For this exercise, repeat every line of the material exactly.

*** Opening of Records for this exercise ***

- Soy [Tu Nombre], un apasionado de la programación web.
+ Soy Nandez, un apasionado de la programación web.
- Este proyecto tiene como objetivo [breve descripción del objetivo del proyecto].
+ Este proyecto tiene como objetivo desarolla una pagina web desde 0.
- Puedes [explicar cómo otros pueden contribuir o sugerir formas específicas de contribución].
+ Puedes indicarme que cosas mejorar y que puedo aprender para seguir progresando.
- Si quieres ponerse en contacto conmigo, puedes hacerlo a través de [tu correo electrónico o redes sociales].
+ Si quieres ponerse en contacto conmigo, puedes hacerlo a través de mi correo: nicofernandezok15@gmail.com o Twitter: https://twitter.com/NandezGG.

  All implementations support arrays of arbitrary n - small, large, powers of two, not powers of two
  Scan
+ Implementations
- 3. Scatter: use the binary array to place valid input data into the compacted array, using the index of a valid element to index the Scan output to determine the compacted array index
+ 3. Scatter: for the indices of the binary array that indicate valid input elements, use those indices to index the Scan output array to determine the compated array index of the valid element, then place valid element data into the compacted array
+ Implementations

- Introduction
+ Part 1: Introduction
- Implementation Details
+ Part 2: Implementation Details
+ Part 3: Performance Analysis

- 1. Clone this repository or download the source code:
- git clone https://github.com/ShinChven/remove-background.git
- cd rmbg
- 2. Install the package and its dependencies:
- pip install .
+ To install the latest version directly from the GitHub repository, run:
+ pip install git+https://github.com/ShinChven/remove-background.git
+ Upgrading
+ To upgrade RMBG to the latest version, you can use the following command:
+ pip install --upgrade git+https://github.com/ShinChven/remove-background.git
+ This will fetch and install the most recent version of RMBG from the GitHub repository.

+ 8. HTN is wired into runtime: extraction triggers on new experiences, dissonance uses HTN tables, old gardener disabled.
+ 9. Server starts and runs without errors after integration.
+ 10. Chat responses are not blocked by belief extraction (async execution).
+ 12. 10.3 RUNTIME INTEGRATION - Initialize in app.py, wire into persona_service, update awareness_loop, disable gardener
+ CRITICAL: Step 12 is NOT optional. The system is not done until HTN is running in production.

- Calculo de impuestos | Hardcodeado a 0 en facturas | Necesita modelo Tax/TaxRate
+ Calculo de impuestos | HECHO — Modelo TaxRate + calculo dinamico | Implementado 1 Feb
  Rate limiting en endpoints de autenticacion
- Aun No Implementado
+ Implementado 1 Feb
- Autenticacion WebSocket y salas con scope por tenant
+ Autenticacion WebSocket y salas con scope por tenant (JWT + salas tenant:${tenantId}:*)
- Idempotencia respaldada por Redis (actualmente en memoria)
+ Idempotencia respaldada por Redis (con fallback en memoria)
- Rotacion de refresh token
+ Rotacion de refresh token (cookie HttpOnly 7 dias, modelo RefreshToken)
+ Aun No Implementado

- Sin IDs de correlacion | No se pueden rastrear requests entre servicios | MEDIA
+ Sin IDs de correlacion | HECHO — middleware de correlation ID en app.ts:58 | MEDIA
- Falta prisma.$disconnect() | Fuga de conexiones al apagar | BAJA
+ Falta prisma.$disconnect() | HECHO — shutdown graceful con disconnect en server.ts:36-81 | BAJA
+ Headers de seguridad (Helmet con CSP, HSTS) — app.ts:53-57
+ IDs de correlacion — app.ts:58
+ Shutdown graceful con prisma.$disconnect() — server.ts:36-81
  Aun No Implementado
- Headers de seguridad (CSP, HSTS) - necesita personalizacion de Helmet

*** Close of Records for this exercise ***

### Answer below
- Soy [Tu Nombre], un apasionado de la programación web.
+ Soy Nandez, un apasionado de la programación web.
- Este proyecto tiene como objetivo [breve descripción del objetivo del proyecto].
+ Este proyecto tiene como objetivo desarolla una pagina web desde 0.
- Puedes [explicar cómo otros pueden contribuir o sugerir formas específicas de contribución].
+ Puedes indicarme que cosas mejorar y que puedo aprender para seguir progresando.
- Si quieres ponerse en contacto conmigo, puedes hacerlo a través de [tu correo electrónico o redes sociales].
+ Si quieres ponerse en contacto conmigo, puedes hacerlo a través de mi correo: nicofernandezok15@gmail.com o Twitter: https://twitter.com/NandezGG.

  All implementations support arrays of arbitrary n - small, large, powers of two, not powers of two
  Scan
+ Implementations
- 3. Scatter: use the binary array to place valid input data into the compacted array, using the index of a valid element to index the Scan output to determine the compacted array index
+ 3. Scatter: for the indices of the binary array that indicate valid input elements, use those indices to index the Scan output array to determine the compated array index of the valid element, then place valid element data into the compacted array
+ Implementations

- Introduction
+ Part 1: Introduction
- Implementation Details
+ Part 2: Implementation Details
+ Part 3: Performance Analysis

- 1. Clone this repository or download the source code:
- git clone https://github.com/ShinChven/remove-background.git
- cd rmbg
- 2. Install the package and its dependencies:
- pip install .
+ To install the latest version directly from the GitHub repository, run:
+ pip install git+https://github.com/ShinChven/remove-background.git
+ Upgrading
+ To upgrade RMBG to the latest version, you can use the following command:
+ pip install --upgrade git+https://github.com/ShinChven/remove-background.git
+ This will fetch and install the most recent version of RMBG from the GitHub repository.

+ 8. HTN is wired into runtime: extraction triggers on new experiences, dissonance uses HTN tables, old gardener disabled.
+ 9. Server starts and runs without errors after integration.
+ 10. Chat responses are not blocked by belief extraction (async execution).
+ 12. 10.3 RUNTIME INTEGRATION - Initialize in app.py, wire into persona_service, update awareness_loop, disable gardener
+ CRITICAL: Step 12 is NOT optional. The system is not done until HTN is running in production.

- Calculo de impuestos | Hardcodeado a 0 en facturas | Necesita modelo Tax/TaxRate
+ Calculo de impuestos | HECHO — Modelo TaxRate + calculo dinamico | Implementado 1 Feb
  Rate limiting en endpoints de autenticacion
- Aun No Implementado
+ Implementado 1 Feb
- Autenticacion WebSocket y salas con scope por tenant
+ Autenticacion WebSocket y salas con scope por tenant (JWT + salas tenant:${tenantId}:*)
- Idempotencia respaldada por Redis (actualmente en memoria)
+ Idempotencia respaldada por Redis (con fallback en memoria)
- Rotacion de refresh token
+ Rotacion de refresh token (cookie HttpOnly 7 dias, modelo RefreshToken)
+ Aun No Implementado

- Sin IDs de correlacion | No se pueden rastrear requests entre servicios | MEDIA
+ Sin IDs de correlacion | HECHO — middleware de correlation ID en app.ts:58 | MEDIA
- Falta prisma.$disconnect() | Fuga de conexiones al apagar | BAJA
+ Falta prisma.$disconnect() | HECHO — shutdown graceful con disconnect en server.ts:36-81 | BAJA
+ Headers de seguridad (Helmet con CSP, HSTS) — app.ts:53-57
+ IDs de correlacion — app.ts:58
+ Shutdown graceful con prisma.$disconnect() — server.ts:36-81
  Aun No Implementado
- Headers de seguridad (CSP, HSTS) - necesita personalizacion de Helmet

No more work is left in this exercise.